The divide between health outcomes for the richest and poorest Americans is among the largest in the world, according to a new study.
Of people in households making less than $22,500 a year, 38 percent reported being in poor or fair health in a survey taken between 2011 and 2013. That's more than three times the rate of health troubles faced by individuals in households making more than $47,700 a year, where only 12 percent of people reported being in poor to fair health, according to the findings published in Health Affairs.
While wealthy people around the world generally have better health outcomes than their fellow low-income citizens, the gap in the United States was among the world's largest. Of the 32 rich and middle-income countries studied, only Chile and Portugal had a wider gulf.
The timing of the study is important — it was conducted just before many of the Affordable Care Act's major policies were enacted. A major facet of the ACA was a redistribution of income, a tax on the richest Americans that helped pay to expand health coverage for the country’s poorest, and the study's authors said it suggests that any reduction in coverage could be a step backward, in an area where the United States has been underperforming.
Now the policies that expanded health coverage are on the chopping block.

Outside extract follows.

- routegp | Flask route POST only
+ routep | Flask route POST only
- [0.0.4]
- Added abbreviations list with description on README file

A recent Congressional Budget Office analysis found that the latest version of House Republicans' proposal to replace the ACA would leave 23 million more Americans uninsured than under current law by 2026. Senate Republicans are crafting their own health-care bill.

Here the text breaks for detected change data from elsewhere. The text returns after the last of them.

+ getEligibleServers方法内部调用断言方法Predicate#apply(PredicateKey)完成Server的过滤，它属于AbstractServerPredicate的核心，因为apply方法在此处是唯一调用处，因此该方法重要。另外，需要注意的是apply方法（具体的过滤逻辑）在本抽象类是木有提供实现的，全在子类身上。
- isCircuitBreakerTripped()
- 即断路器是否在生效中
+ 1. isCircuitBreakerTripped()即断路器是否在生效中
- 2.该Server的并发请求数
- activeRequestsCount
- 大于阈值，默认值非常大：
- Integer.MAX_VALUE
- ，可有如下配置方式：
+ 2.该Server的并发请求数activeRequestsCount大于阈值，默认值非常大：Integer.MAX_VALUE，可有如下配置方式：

“Anything, any changes that are made that threaten to undo gains in insurance that have occurred since the Affordable Care Act . . . would risk setting us back in an area where the U.S. is in sore need of improvements,” said Joachim Hero, who recently earned his doctorate in health policy at Harvard University and led the study.
But he and his co-authors caution that there's more to closing the health outcome gap than providing insurance. When the researchers tried to do more of an apples-to-apples comparison by adjusting for whether people had insurance or not when making the cross-country comparison, they found that the disparity was only slightly decreased.
“Insurance is part of the story but not the whole story,” Hero said. “If we really want to bring the U.S. more in line with other high-income countries with regard to health-care disparities, we're going to have to go beyond just achieving full insurance coverage.”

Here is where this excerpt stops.